| YOUR TASK |
With the pictures removed, write out the data below exactly.

[Records from a dataset]
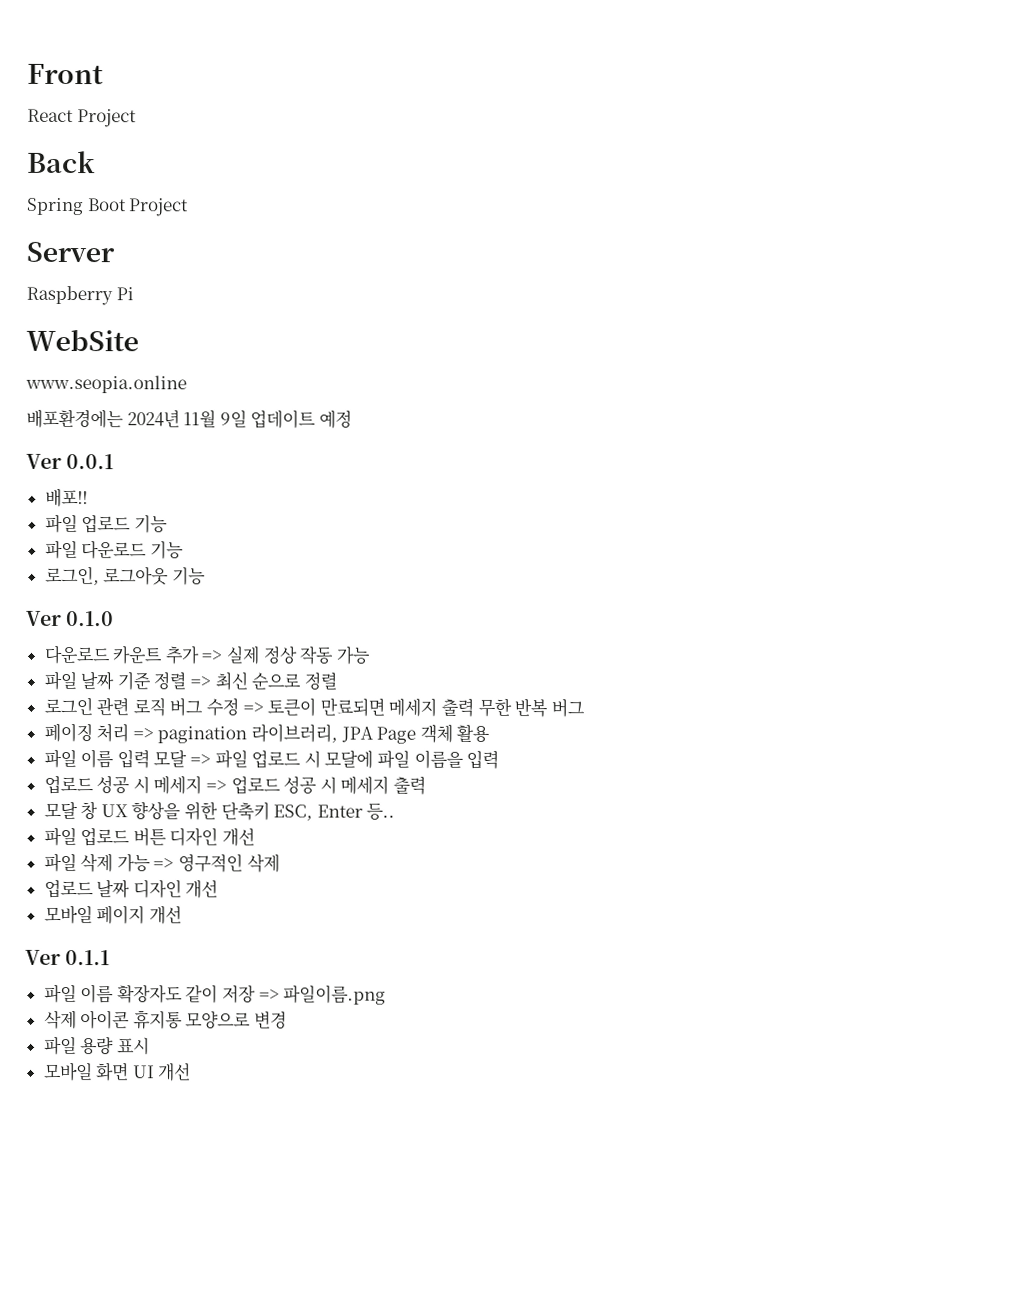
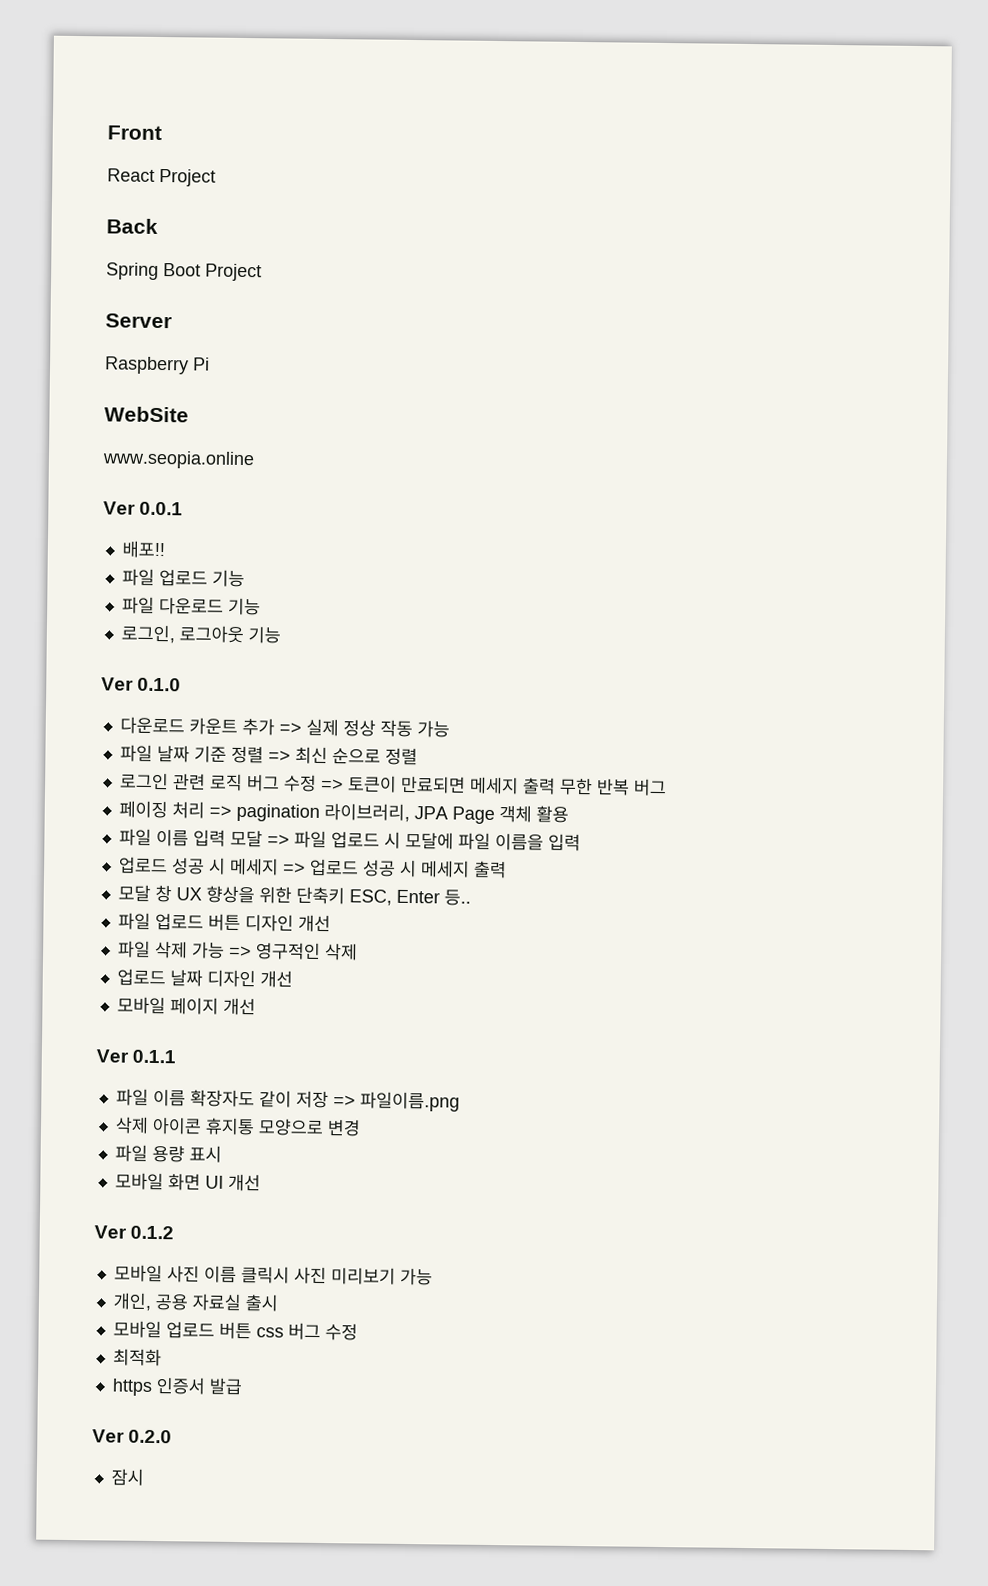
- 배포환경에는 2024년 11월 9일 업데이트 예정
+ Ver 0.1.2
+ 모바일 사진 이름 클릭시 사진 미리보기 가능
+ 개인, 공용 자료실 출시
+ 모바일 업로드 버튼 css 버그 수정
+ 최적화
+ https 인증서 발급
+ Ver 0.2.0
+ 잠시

| RESPONSE AREA |
- 배포환경에는 2024년 11월 9일 업데이트 예정
+ Ver 0.1.2
+ 모바일 사진 이름 클릭시 사진 미리보기 가능
+ 개인, 공용 자료실 출시
+ 모바일 업로드 버튼 css 버그 수정
+ 최적화
+ https 인증서 발급
+ Ver 0.2.0
+ 잠시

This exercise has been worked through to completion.